German composer and music teacher; born at Breslau, Prussia, Aug. 13, 1831; pupil at the Breslau gymnasium and of Hesse (pianoforte), Lüstner (violin), and Brosig (harmony). In 1848 he entered the Leipsic Conservatorium, which, however, he left after a year in order to study with Liszt at Weimar. Here he advanced rapidly, and eventually became a virtuoso of no mean ability.

After a private course in composition under Hauptmann, Jadassohn in 1852 settled in Leipsic as a teacher of music. In 1866 he became conductor of the Psalterion Choral Society, and from 1867 to 1869 was director of the Euterpe concerts. Since 1871 he has been professor of harmony, composition, and instrumentation at the Conservatorium; and his treatises on these subjects are considered among the best.

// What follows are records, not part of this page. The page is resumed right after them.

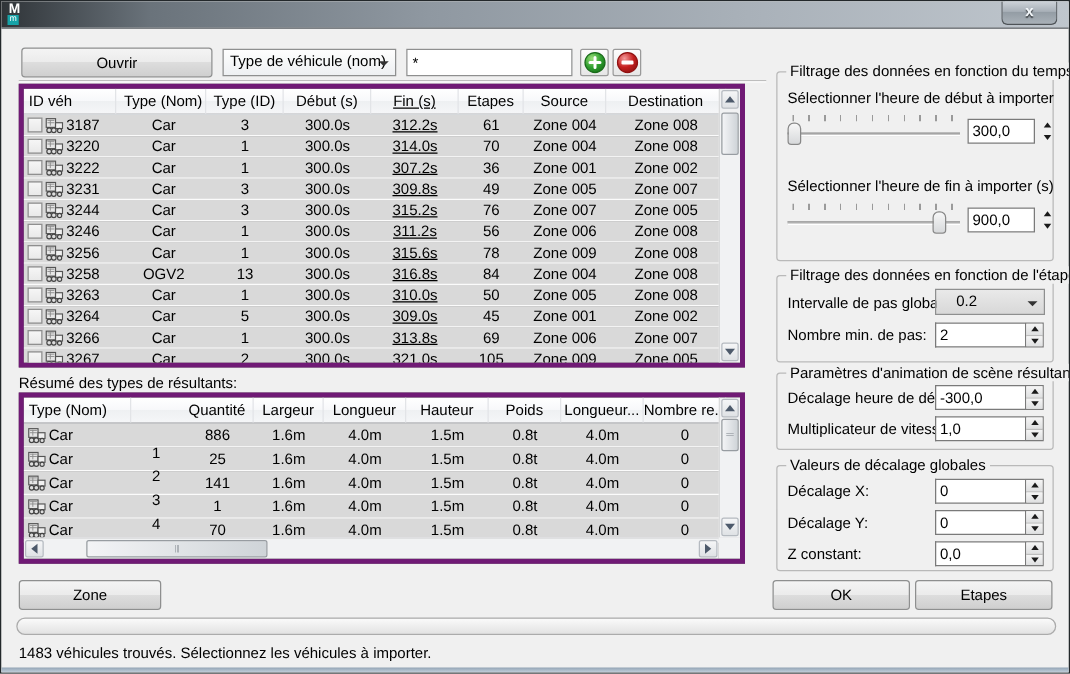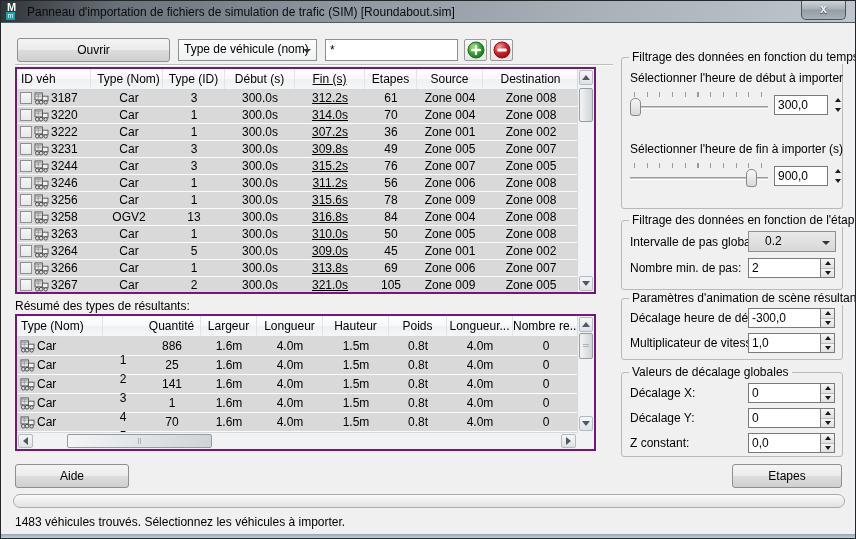--- a/index.html
+++ b/index.html
@@ -138,7 +138,6 @@
       <span class="m-top">M</span>
       <span class="m-sq">m</span>
     </span>
-    <span class="title-text">Panneau d'importation de fichiers de simulation de trafic (SIM) [Roundabout.sim]</span>
   </div>
   <div class="close-btn">x</div>
 

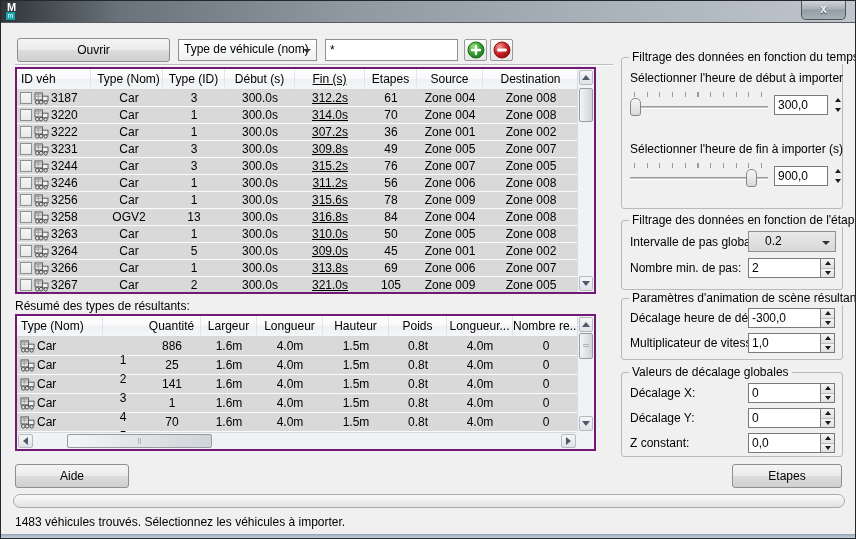--- a/index.html
+++ b/index.html
@@ -77,7 +77,7 @@
   .glabel{position:absolute;white-space:nowrap;}
   .glabel.clip{width:120px;overflow:hidden;}
   
-  .lview{position:absolute;border:2px solid #701a75;background:#737373;overflow:hidden;}
+  .lview{position:absolute;border:4px solid #701a75;background:#737373;overflow:hidden;}
   .lv-head{display:flex;height:21px;
     background:linear-gradient(#ffffff,#f7f8fa 50%,#eef0f2 50%,#f5f6f8);
     border-bottom:1px solid #d5d8db;}

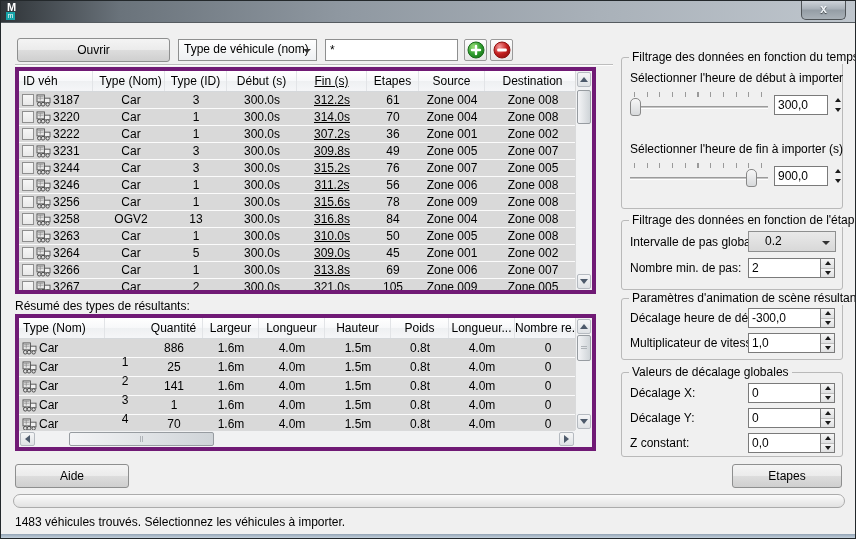--- a/index.html
+++ b/index.html
@@ -740,7 +740,7 @@
     </div>
   </div>
 
-  <div class="btn" style="left:14px;top:463px;width:114px;">Aide</div>
+  <div class="btn" style="left:14px;top:463px;width:114px;">Zone</div>
   <div class="btn" style="left:731px;top:463px;width:110px;">Etapes</div>
   <div class="progress"></div>
   <div class="status">1483 véhicules trouvés. Sélectionnez les véhicules à importer.</div>

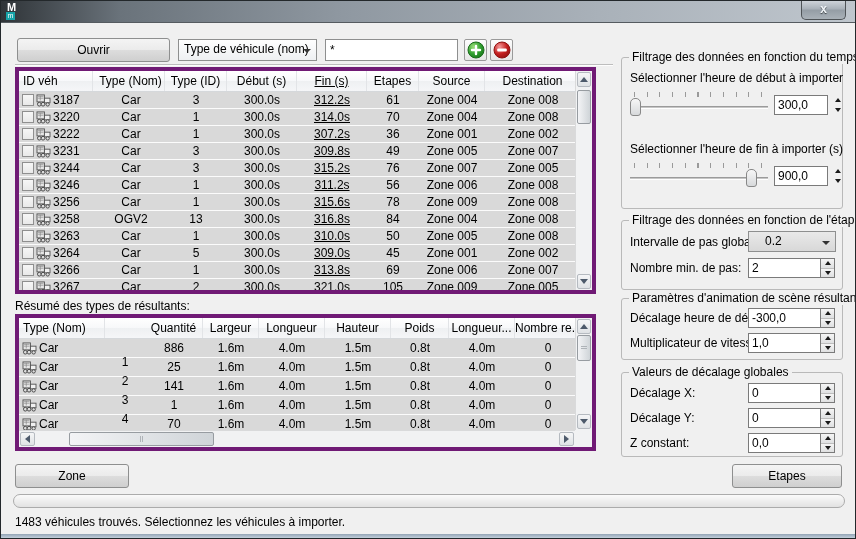--- a/index.html
+++ b/index.html
@@ -741,6 +741,7 @@
   </div>
 
   <div class="btn" style="left:14px;top:463px;width:114px;">Zone</div>
+  <div class="btn" style="left:617px;top:463px;width:110px;">OK</div>
   <div class="btn" style="left:731px;top:463px;width:110px;">Etapes</div>
   <div class="progress"></div>
   <div class="status">1483 véhicules trouvés. Sélectionnez les véhicules à importer.</div>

Jadassohn's most noteworthy theoretical works are: "Harmonielehre" (Leipsic, 1883, and four later editions; English ed., New York, 1893; 2d revised ed., 1894; also translated into French and Italian); "Kontrapunkt" (1884); "Die Formen in den Werken der Tonkunst" (1889; 2d ed., 1894); "Lehrbuch der Instrumentation" (1889). In addition to these works, most of which have been translated into English, Jadassohn has published more than 130 compositions.

Bibliography:
  • Mendel, Musik-Lexikon;
  • Baker, Biog. Dict. of Musicians;
  • Famous Composers and Their Works, p. 595, Boston, 1900;
  • Riemann, Musik-Lexikon, s.v., 1900.
S. J. So.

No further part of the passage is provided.